一个馒头,微不足道。一场欺凌,司空见惯。在这小镇每日上演的无数悲喜剧中,这连插曲都算不上。
但就在这最微小、最不起眼的尘埃里,叶深仿佛看到了一张网。一张由无数“缘法”的丝线,以“李慕文”(或者说,以李府的财富、地位、存在的本身)为核心,无意中编织、延展出去的、细密而复杂的网。这张网,笼罩着李府的每一个人——老爷、夫人、少爷小姐、管事、家丁、丫鬟、小厮、厨娘……也波及到与李府相关的每一个人——攀附的亲朋、打秋风的故旧、做生意的伙伴、乃至门口的石狮子、倒泔水的路线、以及……像这小厮一样,试图从这巨大的存在中,分润出一点微末善意、去连接另一处“匮乏”的、卑微的个体。
而他叶深,此刻也站在这张网的某个边缘节点上——以“乞丐”的身份,以“被漠视的尘埃”的姿态,亲眼目睹了这网上,一次微小而典型的“震颤”。
李慕文可能永远不知道,他府上后厨每日倒掉的残羹,能养活多少像这小乞丐一样的孩子。他更不会知道,他无意中默许(或根本不在意)的、府中森严的“规矩”,是如何在底层,具体地扼杀着这一点点可能的、自发的、微不足道的“善”的流动。
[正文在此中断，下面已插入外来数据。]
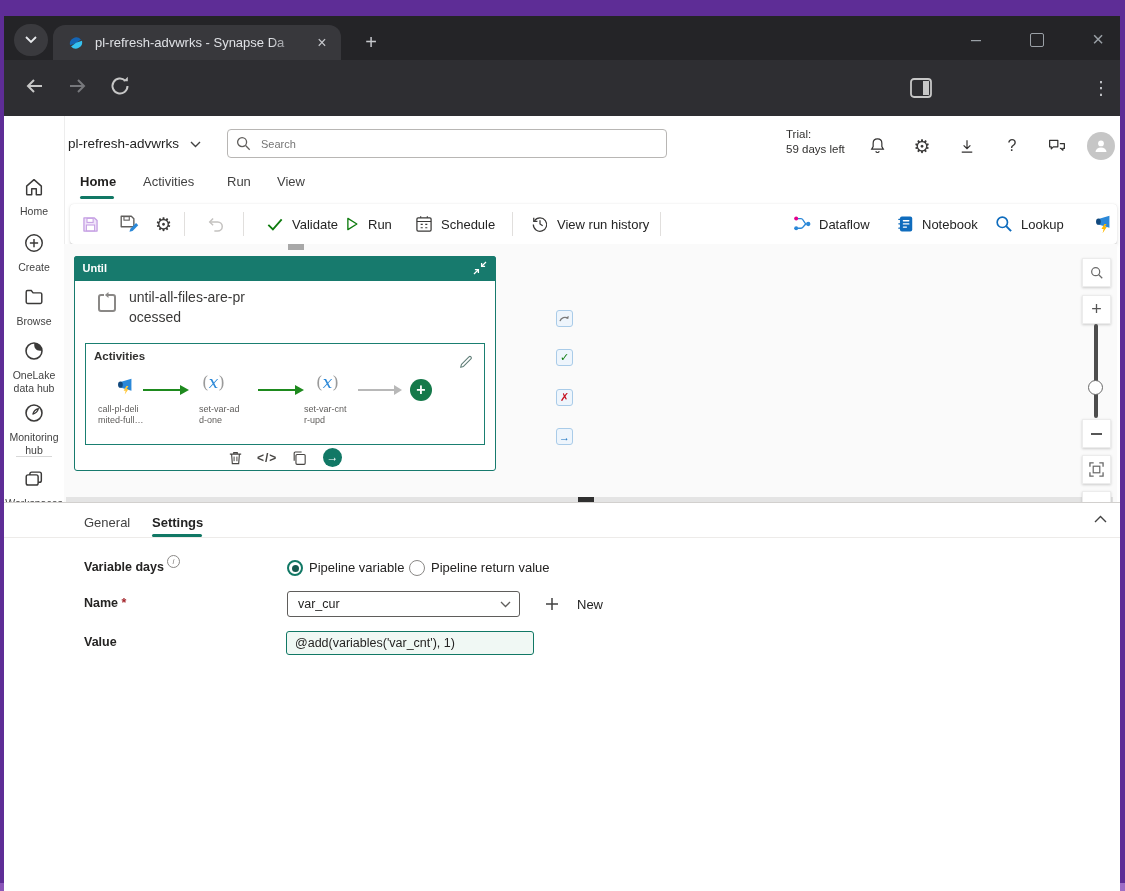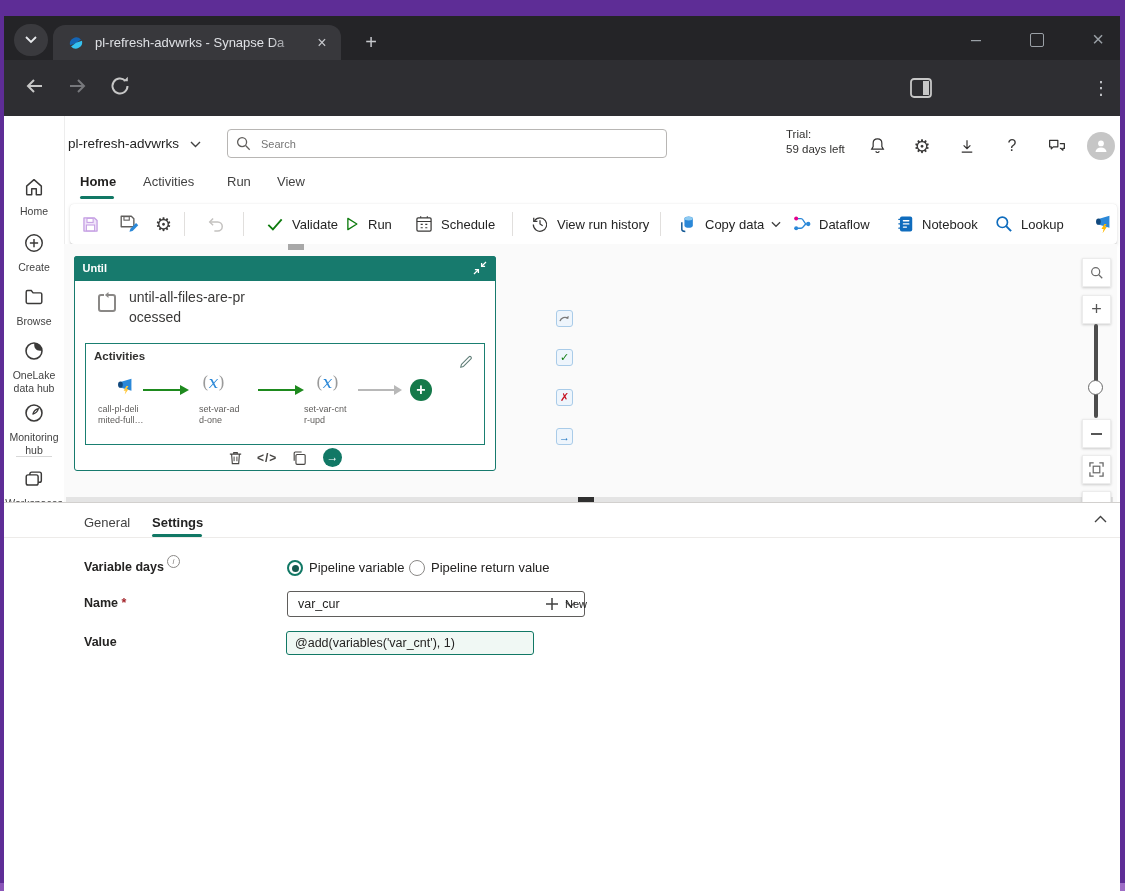--- a/index.html
+++ b/index.html
@@ -266,17 +266,6 @@
         <span class="tc-lab">View run history</span>
       </div>
       <div class="tsep" style="left:590px"></div>
-      <div class="tc" style="left:607px">
-        <svg width="21" height="21" viewBox="0 0 24 24">
-          <path d="M8.5 5.2c0-1.3 2.1-2.4 4.8-2.4s4.8 1.1 4.8 2.4v8.2c0 1.3-2.1 2.4-4.8 2.4s-4.8-1.1-4.8-2.4z" fill="#2b88d8"></path>
-          <ellipse cx="13.3" cy="5.2" rx="4.8" ry="2.1" fill="#8ecbf2"></ellipse>
-          <path d="M5.5 9.5v8.3c0 1.2 1.7 2.1 4 2.2" fill="none" stroke="#155a96" stroke-width="1.7"></path>
-          </svg>
-        <span class="tc-lab">Copy data</span>
-        <svg width="10" height="7" viewBox="0 0 11 7" style="margin-left:7px">
-          <path d="M1 1l4.5 4.5L10 1" stroke="#424242" stroke-width="1.4" fill="none"></path>
-          </svg>
-      </div>
       <div class="tc" style="left:722px">
         <svg width="20" height="20" viewBox="0 0 24 24">
           <path d="M7 5.5h4c3.2 0 3.2 6.5 6.5 6.5M7 17h4c3.2 0 3.2-5 6.5-5" stroke="#2b88d8" stroke-width="1.7" fill="none"></path>

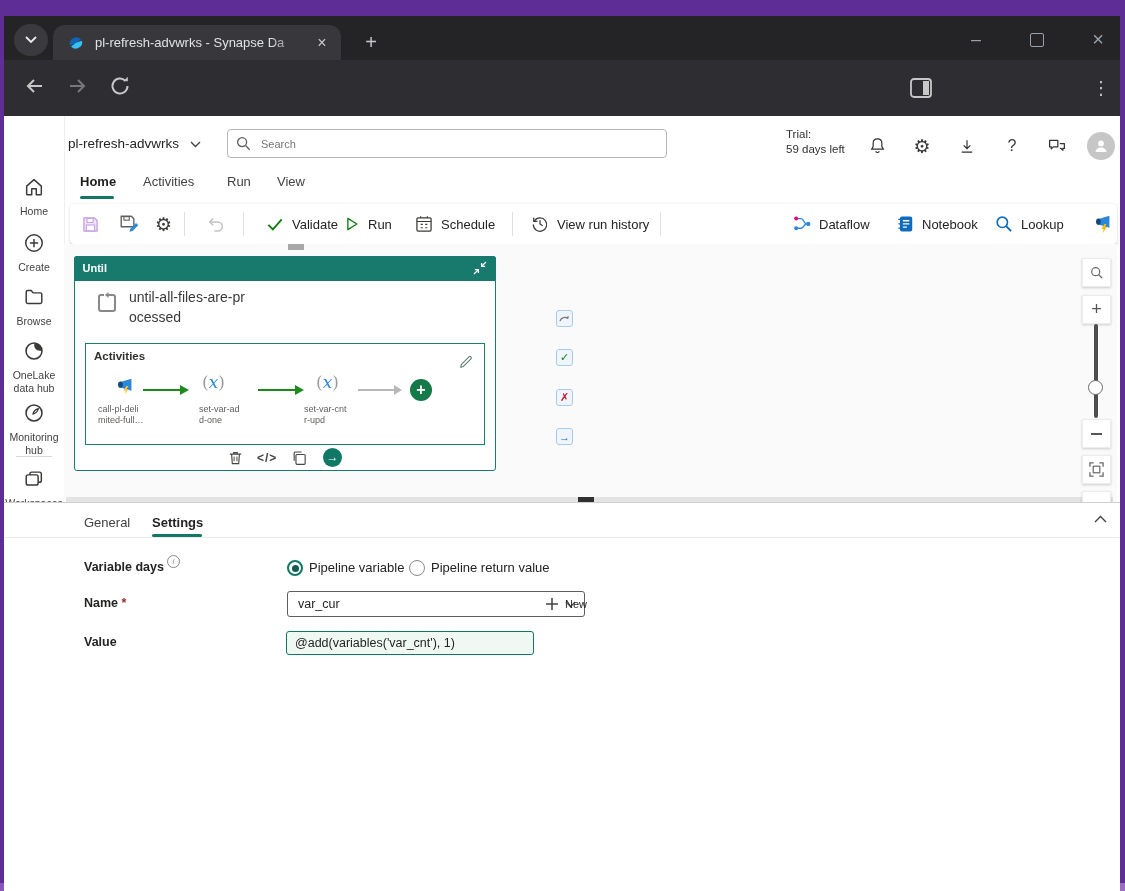--- a/index.html
+++ b/index.html
@@ -71,7 +71,7 @@
   .flabel{position:absolute;left:80px;font-size:12.5px;font-weight:600;color:#252423}
   .radio{position:absolute;width:16px;height:16px;border-radius:50%;box-sizing:border-box}
   .rlab{position:absolute;font-size:13px;color:#252423}
-  .dropdown{position:absolute;left:283px;width:298px;height:26px;border:1px solid #5f5d5b;border-radius:3px;
+  .dropdown{position:absolute;left:283px;width:233px;height:26px;border:1px solid #5f5d5b;border-radius:3px;
        box-sizing:border-box;display:flex;align-items:center;padding:0 8px 0 10px;background:#fff}
   .dropdown span{flex:1;font-size:12.5px;color:#252423}
   .valin{position:absolute;left:282px;width:248px;height:24px;border:1.5px solid #117865;border-radius:3px;

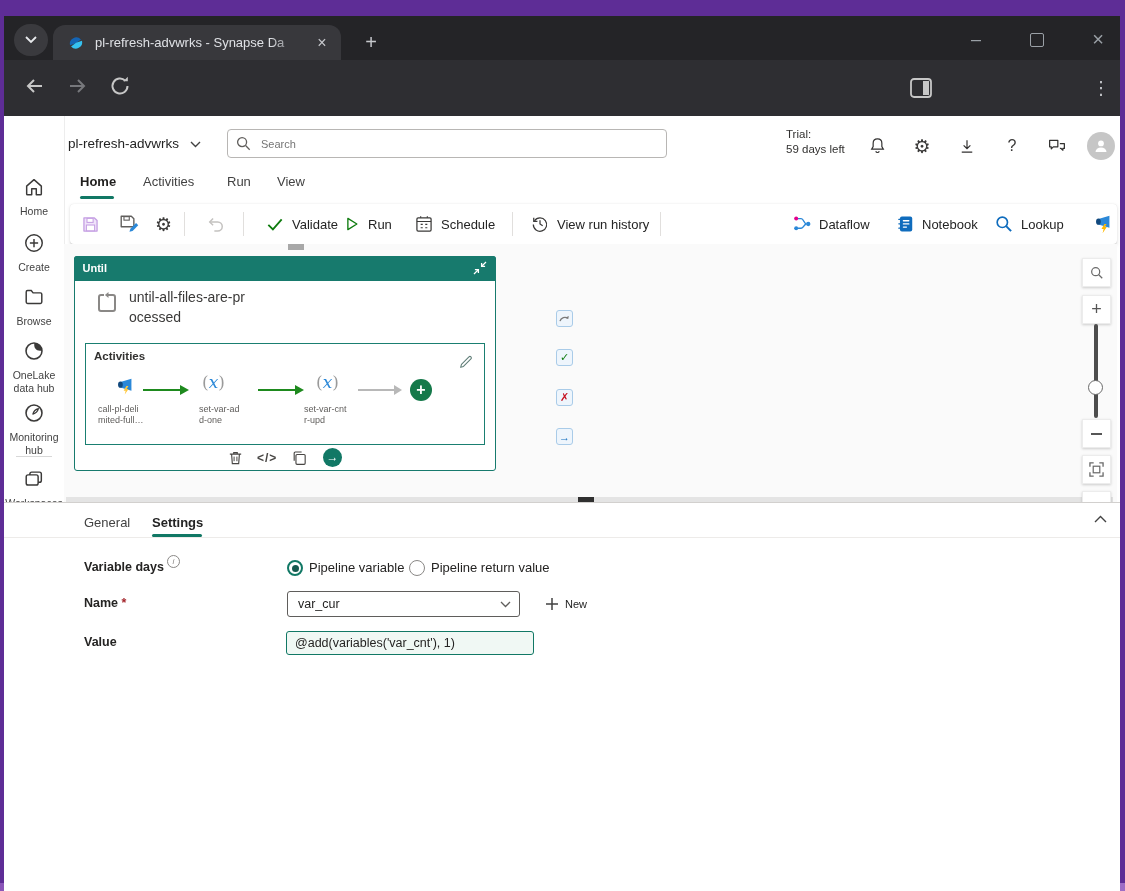--- a/index.html
+++ b/index.html
@@ -510,7 +510,7 @@
         <svg width="14" height="14" viewBox="0 0 14 14">
           <path d="M7 1v12M1 7h12" stroke="#424242" stroke-width="1.5"></path>
           </svg>
-        <span style="font-size:11px;color:#242424;margin-left:6px">New</span>
+        <span style="font-size:13px;color:#242424;margin-left:18px">New</span>
       </div>
 
       <span class="flabel" style="top:132px">Value</span>

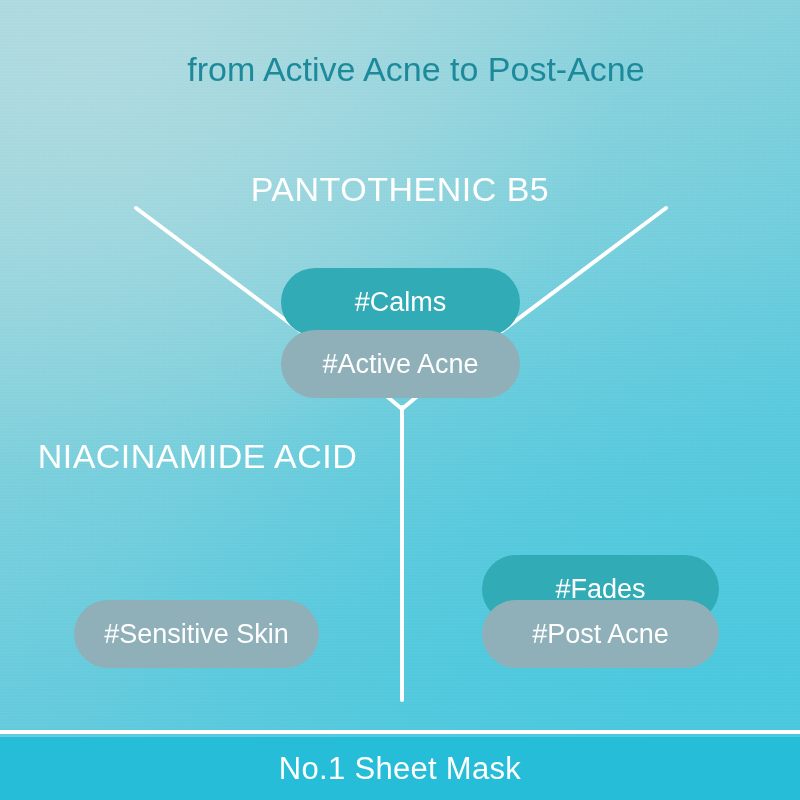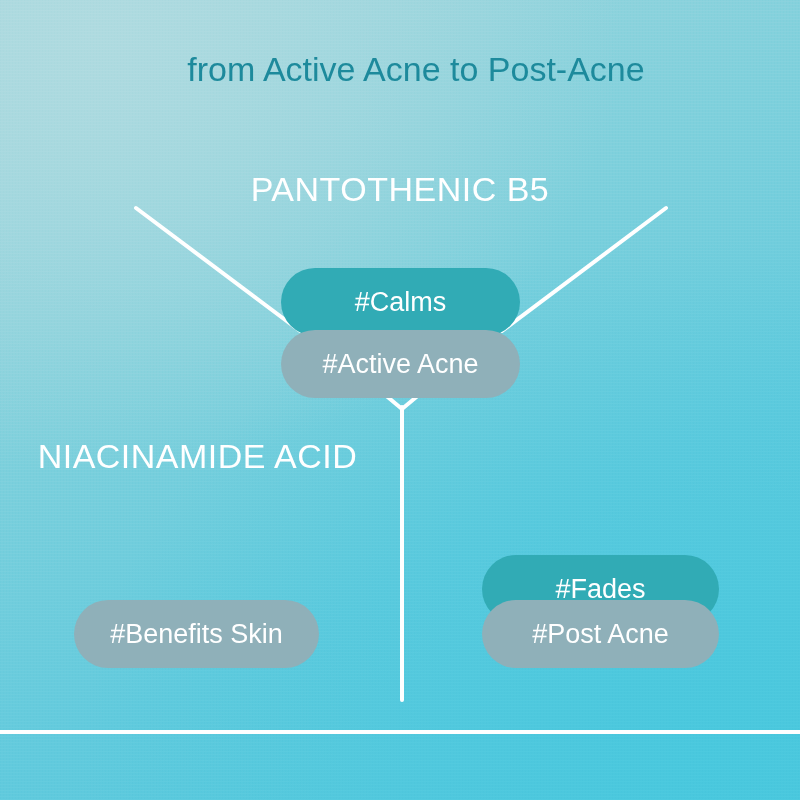--- a/index.html
+++ b/index.html
@@ -177,7 +177,7 @@
   <div class="pill target" id="pill-active-acne">#Active Acne</div>
 
   <div class="ing-heading" id="heading-ha">NIACINAMIDE ACID</div>
-  <div class="pill target" id="pill-sensitive-skin">#Benefits Skin</div>
+  <div class="pill target" id="pill-sensitive-skin">#Sensitive Skin</div>
 
   <div class="pill benefit" id="pill-fades">#Fades</div>
   <div class="pill target" id="pill-post-acne">#Post Acne</div>

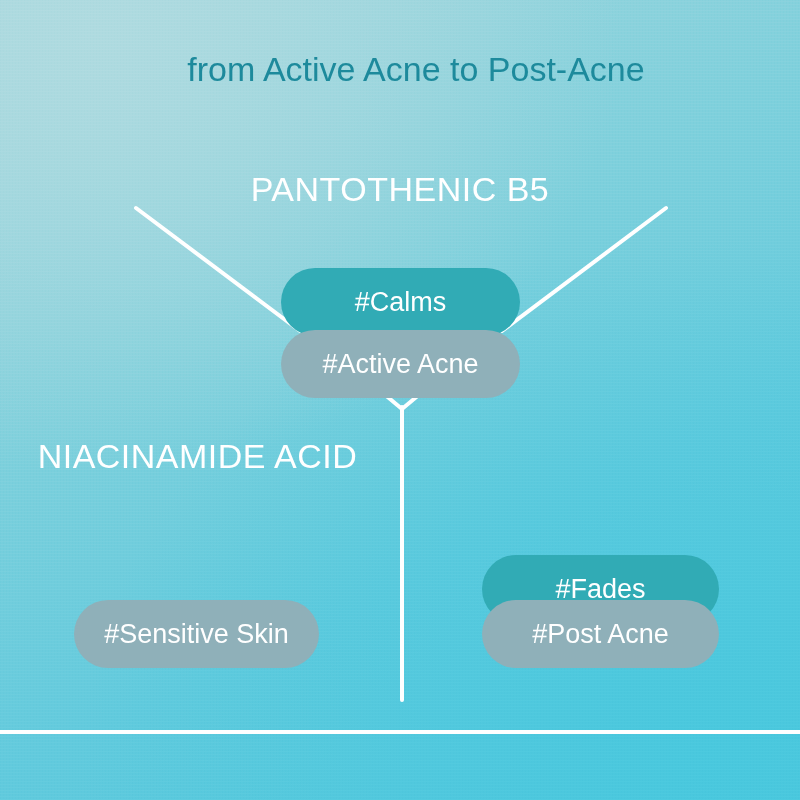--- a/index.html
+++ b/index.html
@@ -183,6 +183,9 @@
   <div class="pill target" id="pill-post-acne">#Post Acne</div>
 
   <div id="banner-rule"></div>
+  <div id="banner">
+    <span id="banner-text">No.1 Sheet Mask</span>
+  </div>
 
 </div>
 

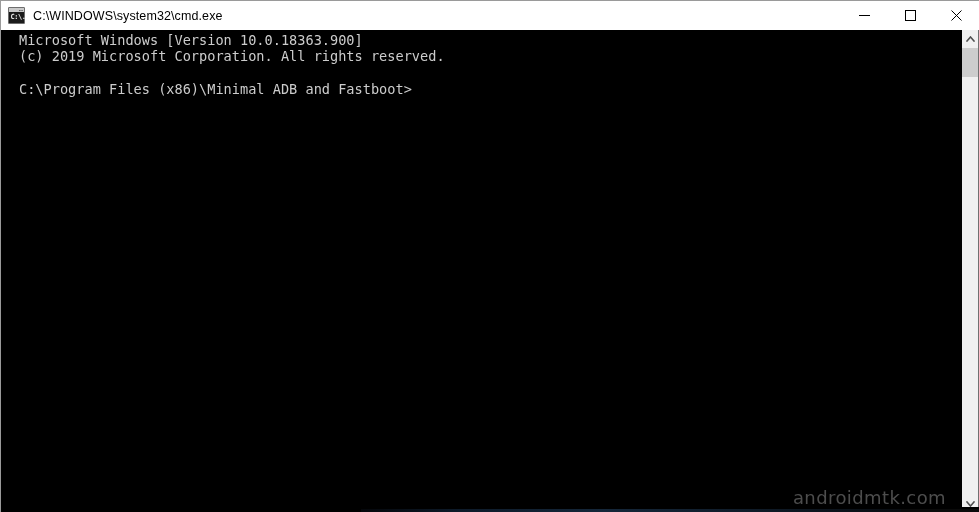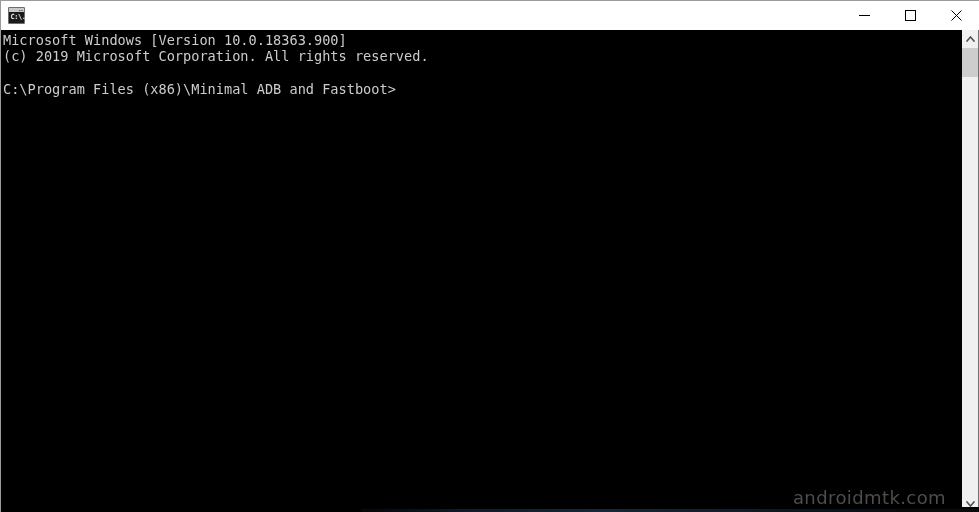--- a/index.html
+++ b/index.html
@@ -212,6 +212,7 @@
       </div>
       <div class="icon-prompt">C:\.</div>
     </div>
+    <div id="title-text">C:\WINDOWS\system32\cmd.exe</div>
 
     <div id="window-controls">
       <button class="win-btn">

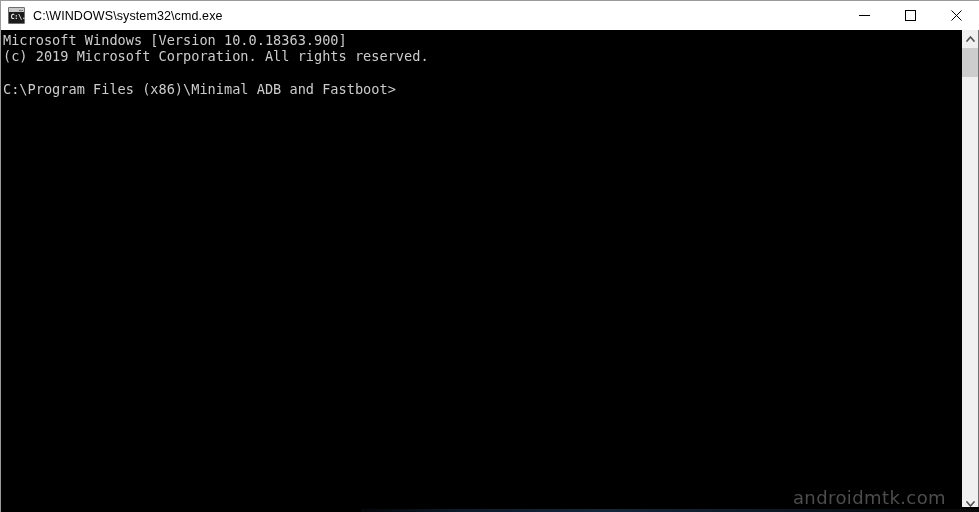--- a/index.html
+++ b/index.html
@@ -118,7 +118,7 @@
   }
   #terminal-output {
     margin: 0;
-    padding: 2px 0 0 2px;
+    padding: 2px 0 0 18px;
     font-family: "DejaVu Sans Mono", "Liberation Mono", monospace;
     font-size: 13.6px;
     line-height: 16.3px;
这便是“缘法”么?它不显于****,不彰于因果报应,而是潜藏在这些最琐碎、最不经意、也最真实的连接与断裂之中。一个念头的生灭(张妈的怜悯),一个胆怯的行动(小厮的传递),一个冰冷的执行(管事的耳光),一次希望的破灭(小乞丐的眼泪)……无数这样的细微连接与断裂,交织成网,构成了每个人身处的、真实的、逃不脱的“境”,也构成了这滚滚红尘、森严人间的、冰冷而坚硬的“规则”本身。
他曾经给予那少年书生的一点点“光”,或许无意中,成为了对方后来挣扎向上的、一丝微弱的助力。而如今,那“光”成长、壮大、化为了李府这棵大树,其枝叶投下的阴影,其根系汲取的养分,其存在本身所遵循的、属于这个世界的、冰冷的“规矩”,却在以一种他始料未及的方式,笼罩、影响、甚至伤害着其他如同当年那书生一样、身处“匮乏”与“绝境”中的个体。
善因,未必结出纯粹的善果。无意播下的种子,长成的,可能是一株能供人乘凉、也能遮蔽阳光、其落叶也可能压垮小草的、复杂的树。这便是“缘法”的微妙与吊诡。它超越了简单的“报应”,而是以一种更混沌、更交织、更难以预料的方式,在时间长河中蔓延、扩散、变形,将无数看似无关的个体与命运,编织在一起。
“呜……” 小乞丐终于忍不住,低低地呜咽起来,看着地上被踩脏的馒头,又饿又怕,瘦小的肩膀一抽一抽。
刘管事似乎觉得惩戒够了,又或许是怕动静太大引来不必要的注意(毕竟李老爷刚回乡,要注重名声),狠狠瞪了那小厮一眼,又踢了地上的脏馒头一脚,啐道:“这次饶了你!再敢有下次,仔细你的皮!滚回去干活!” 又转向那小乞丐,骂道:“小杂种,再敢来这边探头探脑,打断你的腿!” 说罢,这才骂骂咧咧地转身回府,那小厮捂着红肿的脸,低着头,提着空了一半的竹篮,也灰溜溜地跟了进去。
围观的路人见没热闹可看,也渐渐散了。只有那小乞丐,还站在原地,看着地上再也无法入口的食物,低声啜泣。